4. Alternative Dispute Resolution
Finally, litigants concerned about coronavirus-related delays in federal and state courts may wish to consider arbitration or mediation as an alternative. Generally speaking, the same coronavirus-related scheduling considerations that apply to litigation also apply to arbitration, except that arbitration is often less formal than litigation and may therefore provide greater flexibility in the way hearings are conducted and evidence is presented.
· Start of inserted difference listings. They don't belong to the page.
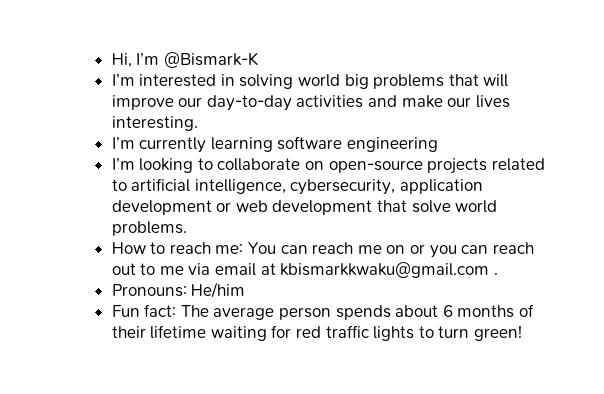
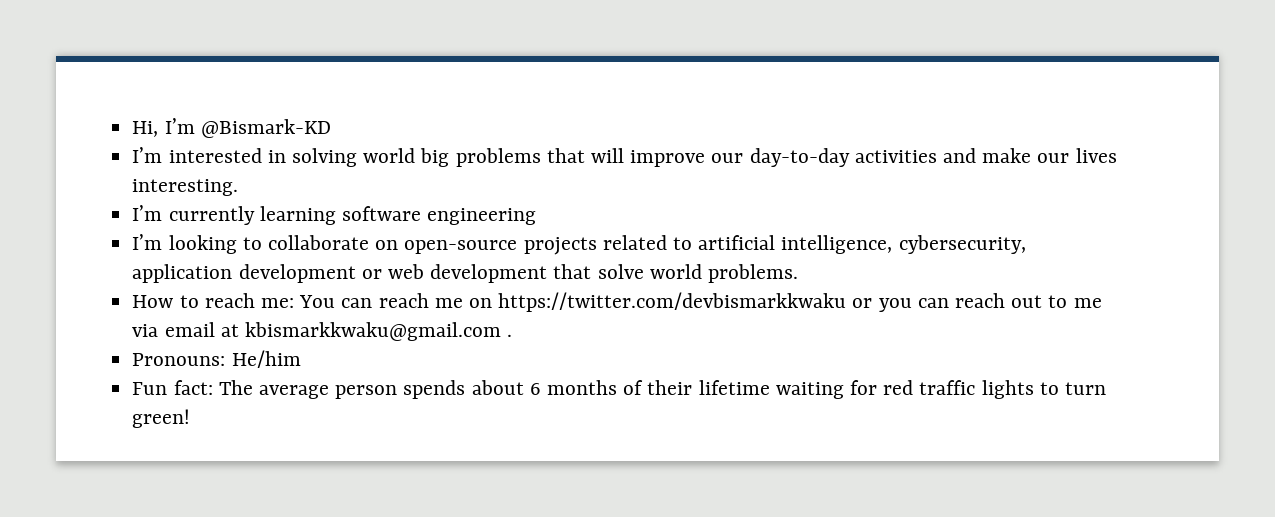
- Hi, I’m @Bismark-K
+ Hi, I’m @Bismark-KD
- How to reach me: You can reach me on or you can reach out to me via email at kbismarkkwaku@gmail.com .
+ How to reach me: You can reach me on https://twitter.com/devbismarkkwaku or you can reach out to me via email at kbismarkkwaku@gmail.com .

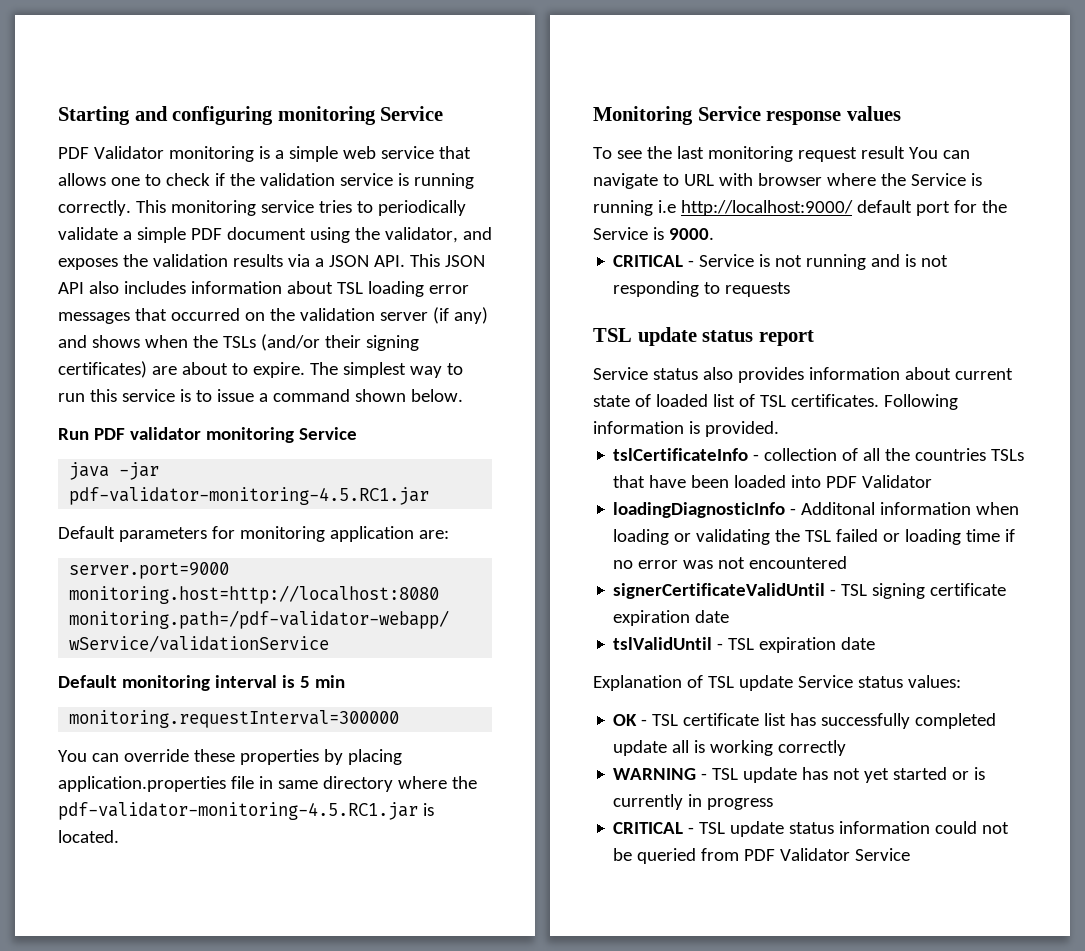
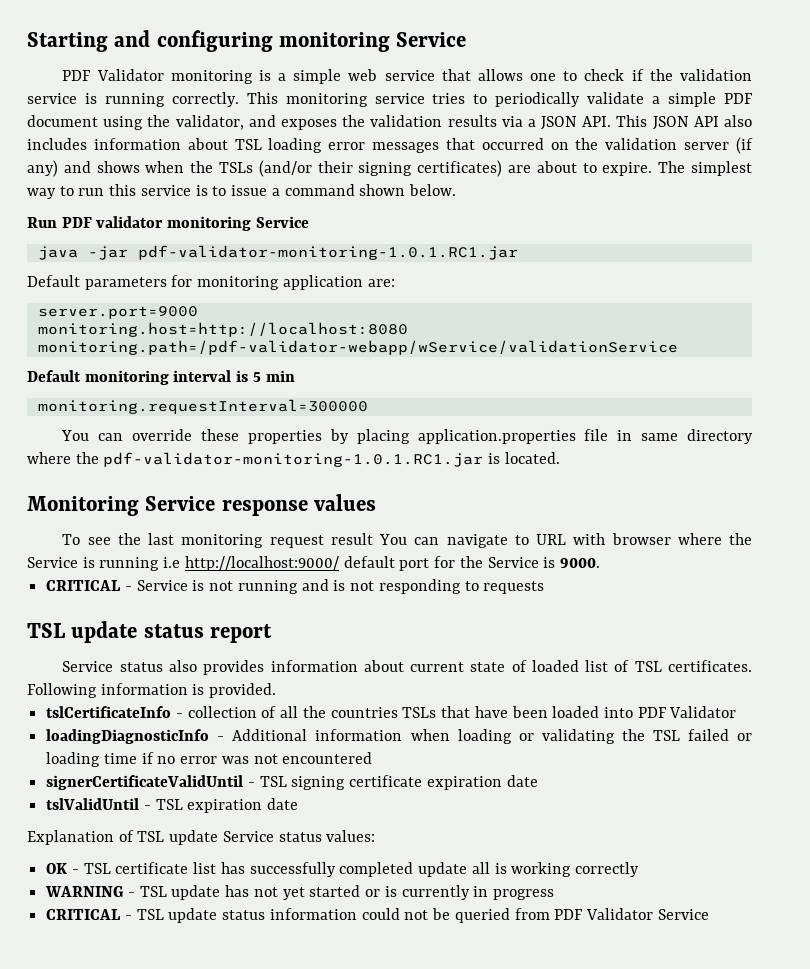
- java -jar pdf-validator-monitoring-4.5.RC1.jar
+ java -jar pdf-validator-monitoring-1.0.1.RC1.jar
- You can override these properties by placing application.properties file in same directory where the pdf-validator-monitoring-4.5.RC1.jar is located.
+ You can override these properties by placing application.properties file in same directory where the pdf-validator-monitoring-1.0.1.RC1.jar is located.
- loadingDiagnosticInfo - Additonal information when loading or validating the TSL failed or loading time if no error was not encountered
+ loadingDiagnosticInfo - Additional information when loading or validating the TSL failed or loading time if no error was not encountered

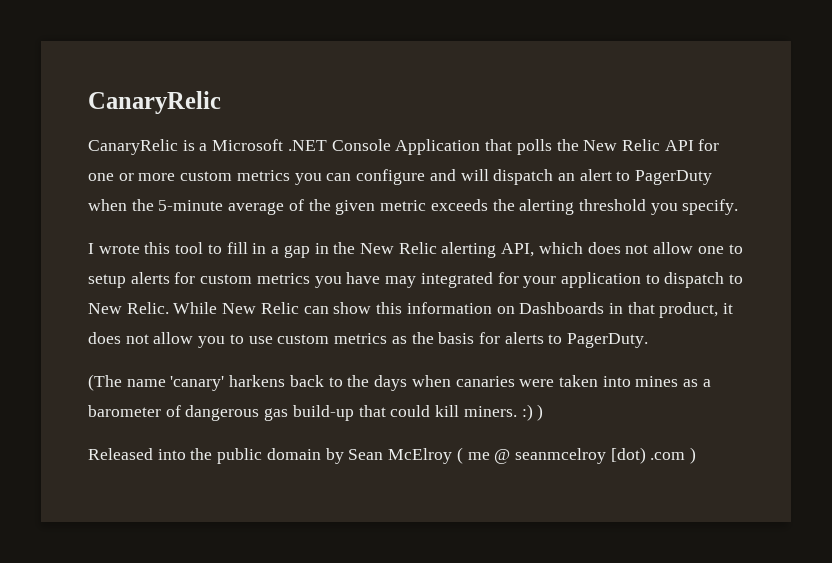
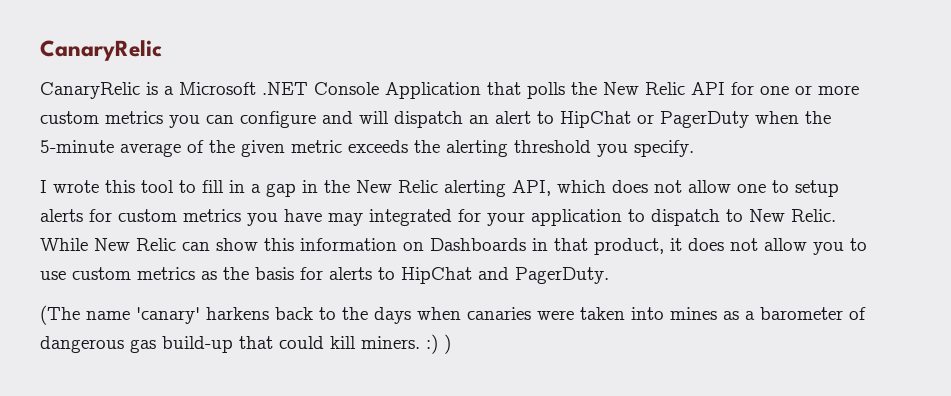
- CanaryRelic is a Microsoft .NET Console Application that polls the New Relic API for one or more custom metrics you can configure and will dispatch an alert to PagerDuty when the 5-minute average of the given metric exceeds the alerting threshold you specify.
+ CanaryRelic is a Microsoft .NET Console Application that polls the New Relic API for one or more custom metrics you can configure and will dispatch an alert to HipChat or PagerDuty when the 5-minute average of the given metric exceeds the alerting threshold you specify.
- While New Relic can show this information on Dashboards in that product, it does not allow you to use custom metrics as the basis for alerts to PagerDuty.
+ While New Relic can show this information on Dashboards in that product, it does not allow you to use custom metrics as the basis for alerts to HipChat and PagerDuty.
- Released into the public domain by Sean McElroy ( me @ seanmcelroy [dot) .com )

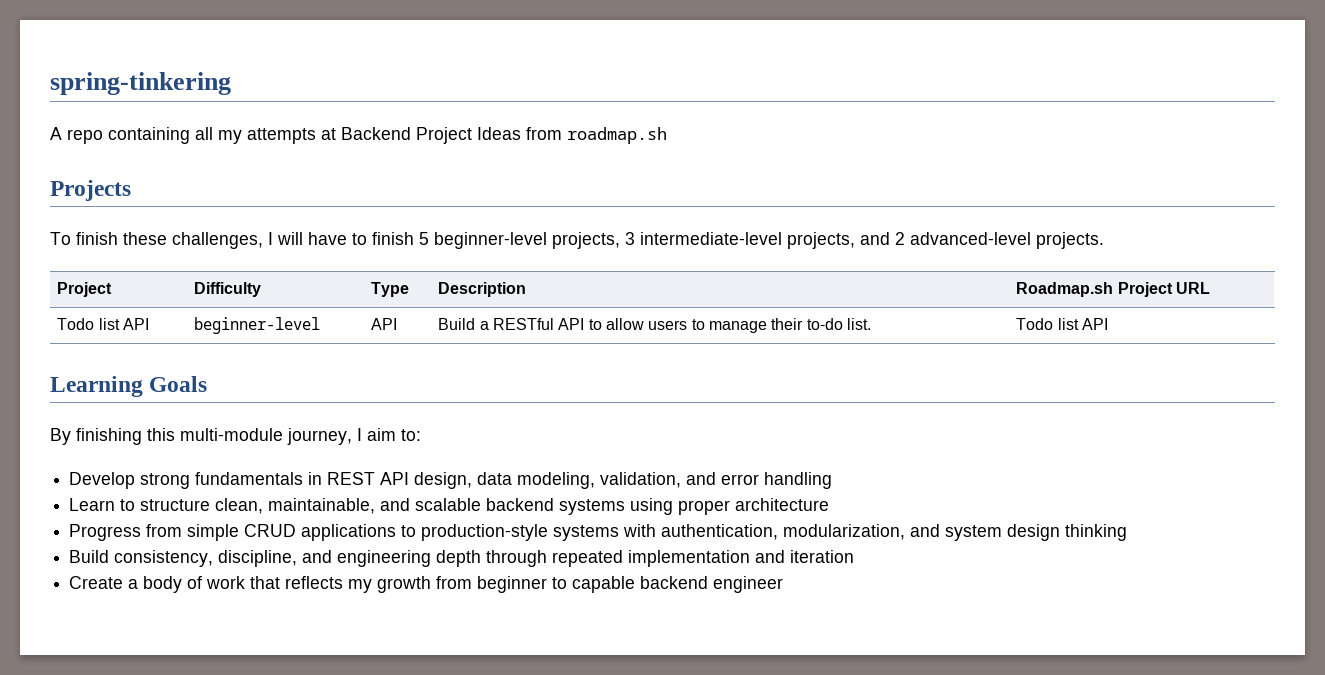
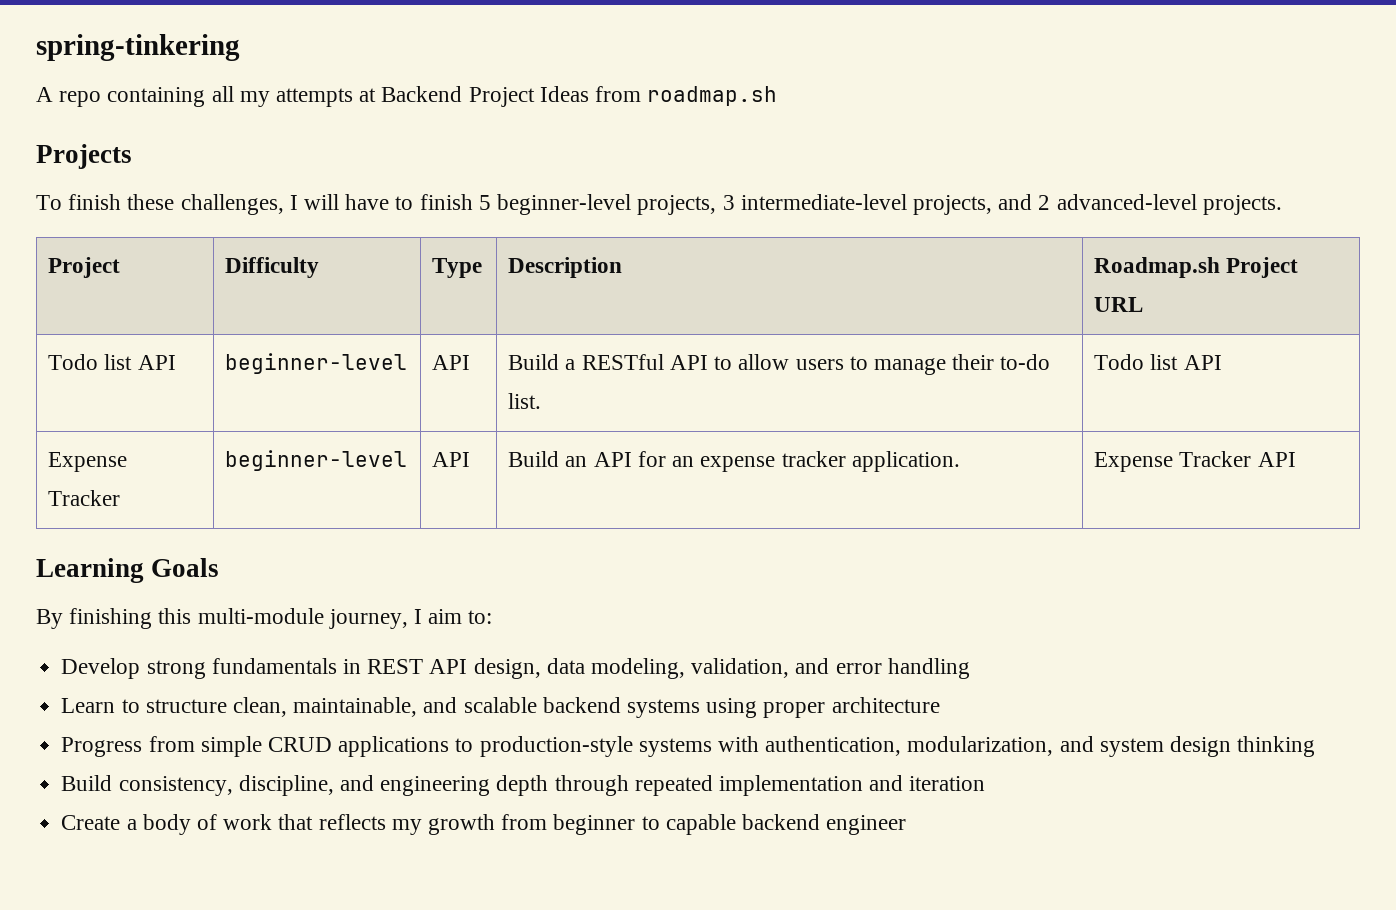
+ Expense Tracker | beginner-level | API | Build an API for an expense tracker application. | Expense Tracker API

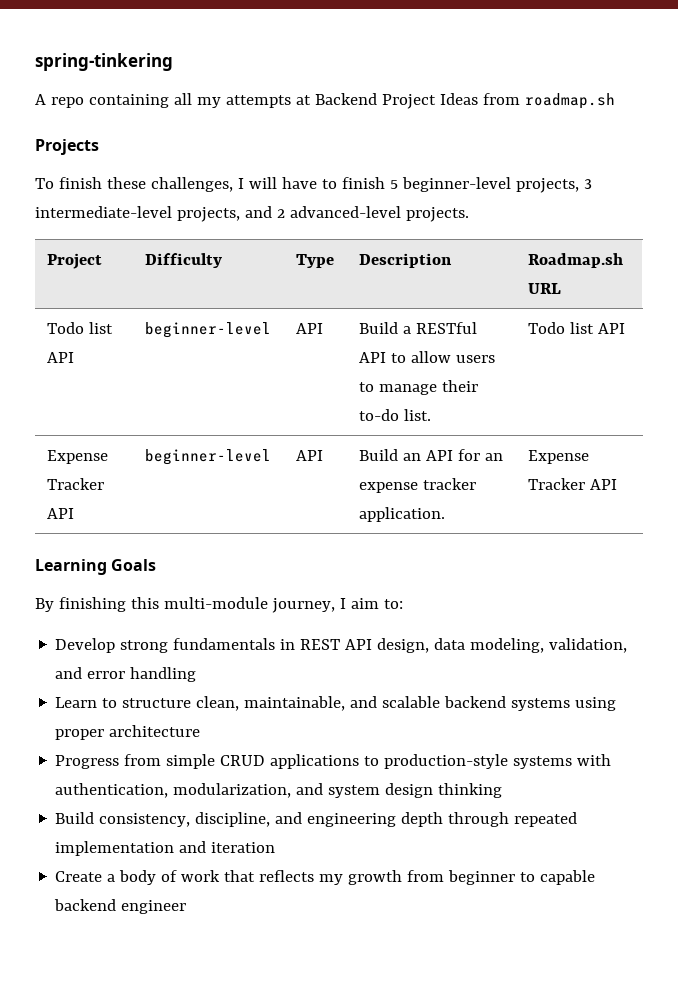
- Project | Difficulty | Type | Description | Roadmap.sh Project URL
+ Project | Difficulty | Type | Description | Roadmap.sh URL
- Expense Tracker | beginner-level | API | Build an API for an expense tracker application. | Expense Tracker API
+ Expense Tracker API | beginner-level | API | Build an API for an expense tracker application. | Expense Tracker API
One reason not to pursue arbitration is that, depending on the forum, it can be harder to compel discovery, especially discovery from non-parties. Arbitration may also not be realistic for matters that are already being litigated. Mediation, in contrast, is an option available in many current commercial litigation matters and is particularly amenable to video proceedings because it is more about discussing settlement than presenting evidence. Indeed, mediation often does not involve the formal presentation of evidence at all. Litigants seeking rapid resolution of their disputes during this unsteady and uncertain time would be well-served to consider mediation as a parallel track to litigation, with the caveat that mediation is often most successful when both sides are invested in achieving a prompt resolution.